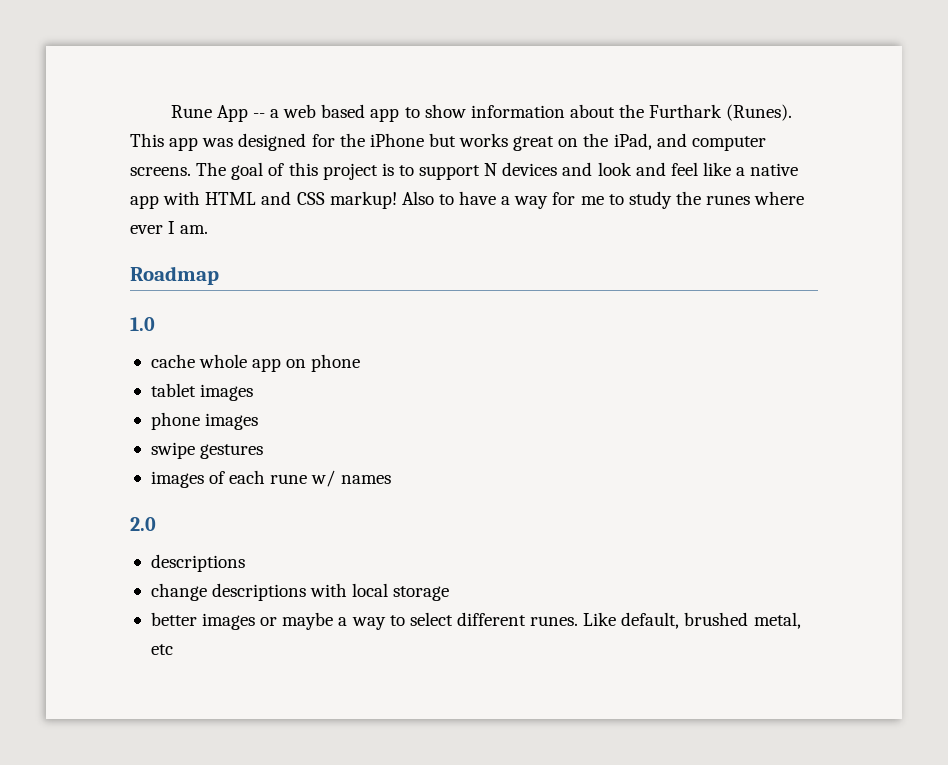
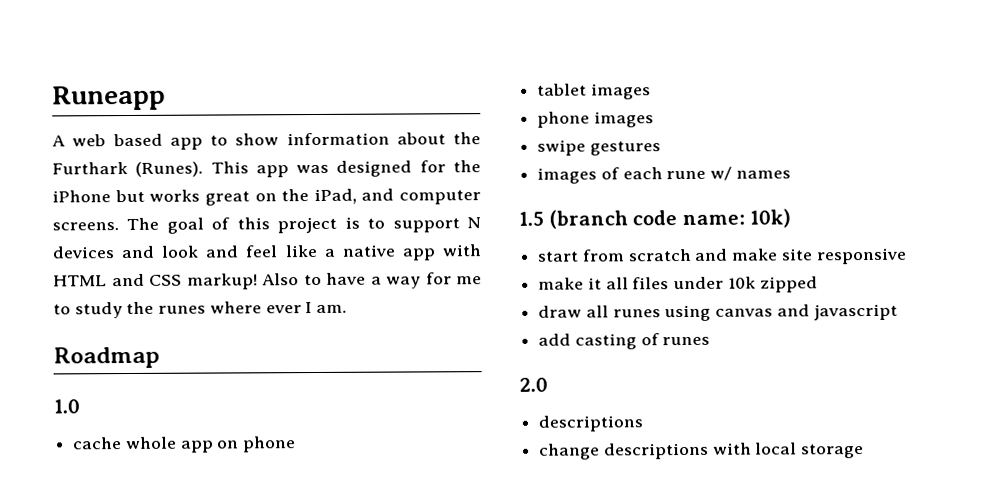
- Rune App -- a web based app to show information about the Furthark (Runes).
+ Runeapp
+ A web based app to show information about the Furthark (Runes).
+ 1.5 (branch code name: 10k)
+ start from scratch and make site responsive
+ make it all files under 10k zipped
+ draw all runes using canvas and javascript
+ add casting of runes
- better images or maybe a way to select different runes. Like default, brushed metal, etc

---

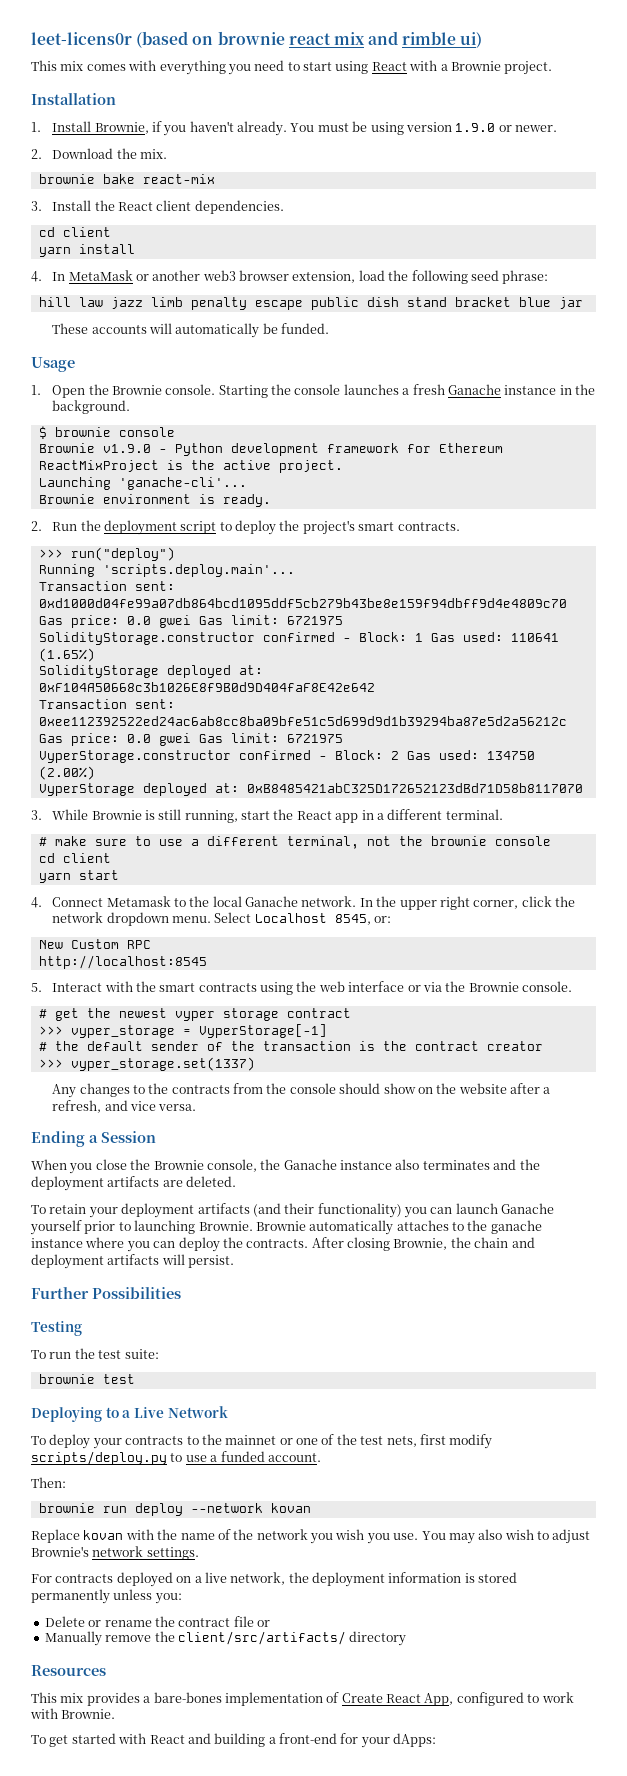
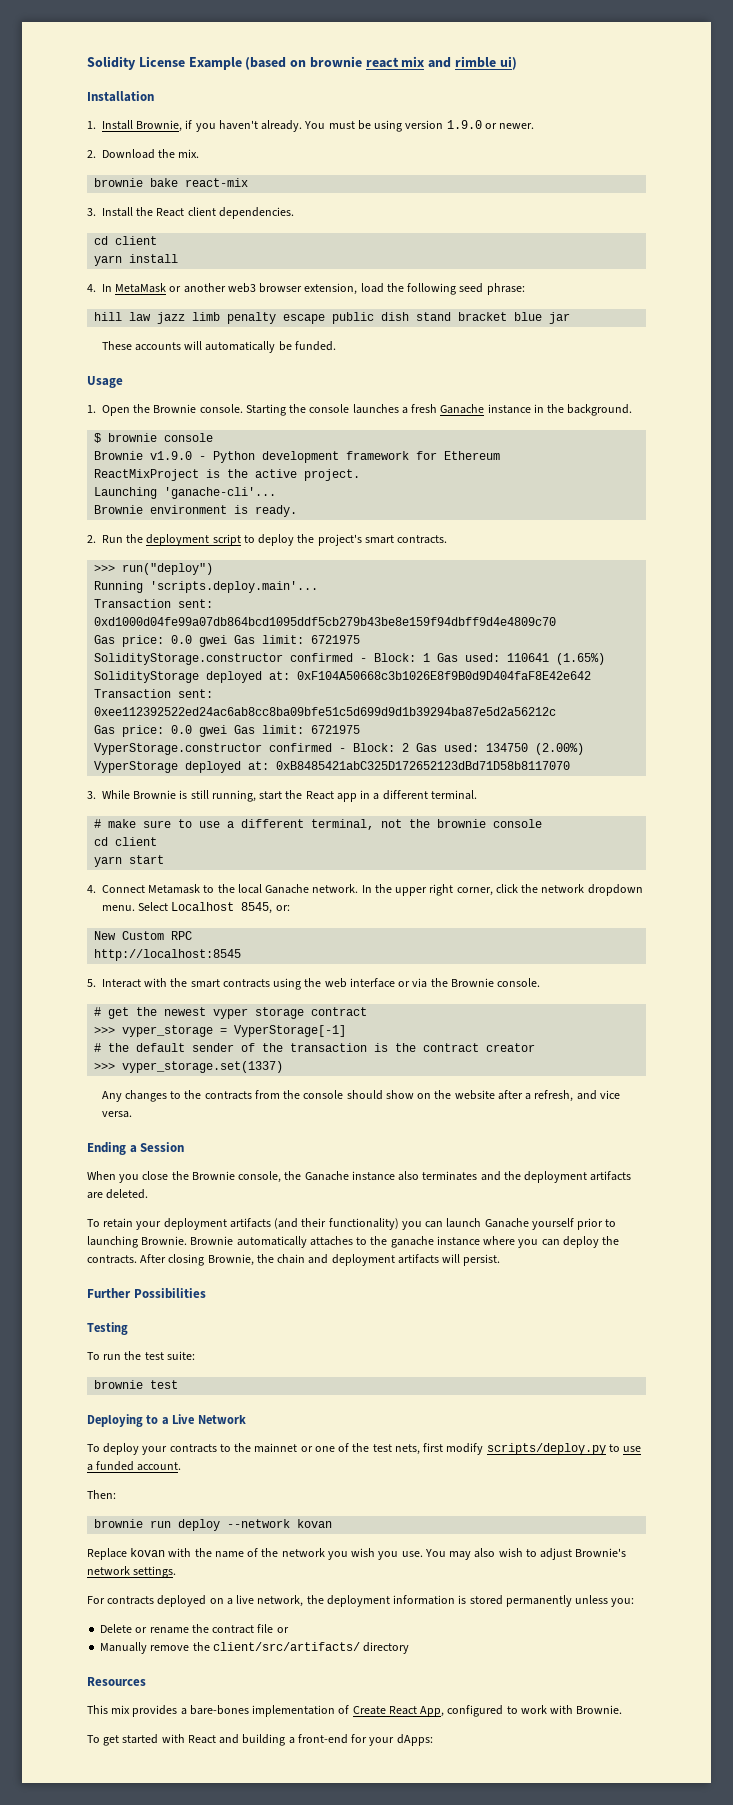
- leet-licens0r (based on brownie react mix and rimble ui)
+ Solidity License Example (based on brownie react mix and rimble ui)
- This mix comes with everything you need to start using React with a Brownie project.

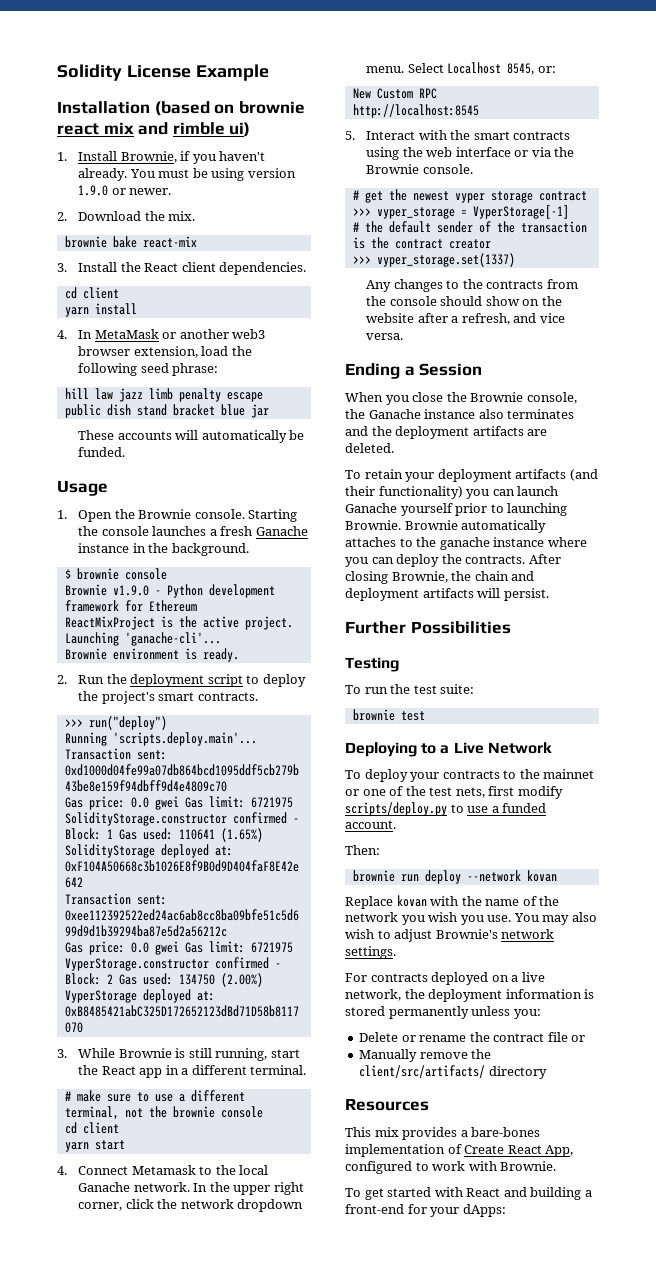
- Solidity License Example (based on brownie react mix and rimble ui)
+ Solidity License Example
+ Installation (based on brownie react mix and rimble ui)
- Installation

* Instructions for the task:
Only one stretch of the listing is wanted: the lines starting at the one with "- leet-licens0r (based" and ending at the one with "- Solidity License", copied exactly and free of pictures.

* Answer section:
- leet-licens0r (based on brownie react mix and rimble ui)
+ Solidity License Example (based on brownie react mix and rimble ui)
- This mix comes with everything you need to start using React with a Brownie project.

- Solidity License Example (based on brownie react mix and rimble ui)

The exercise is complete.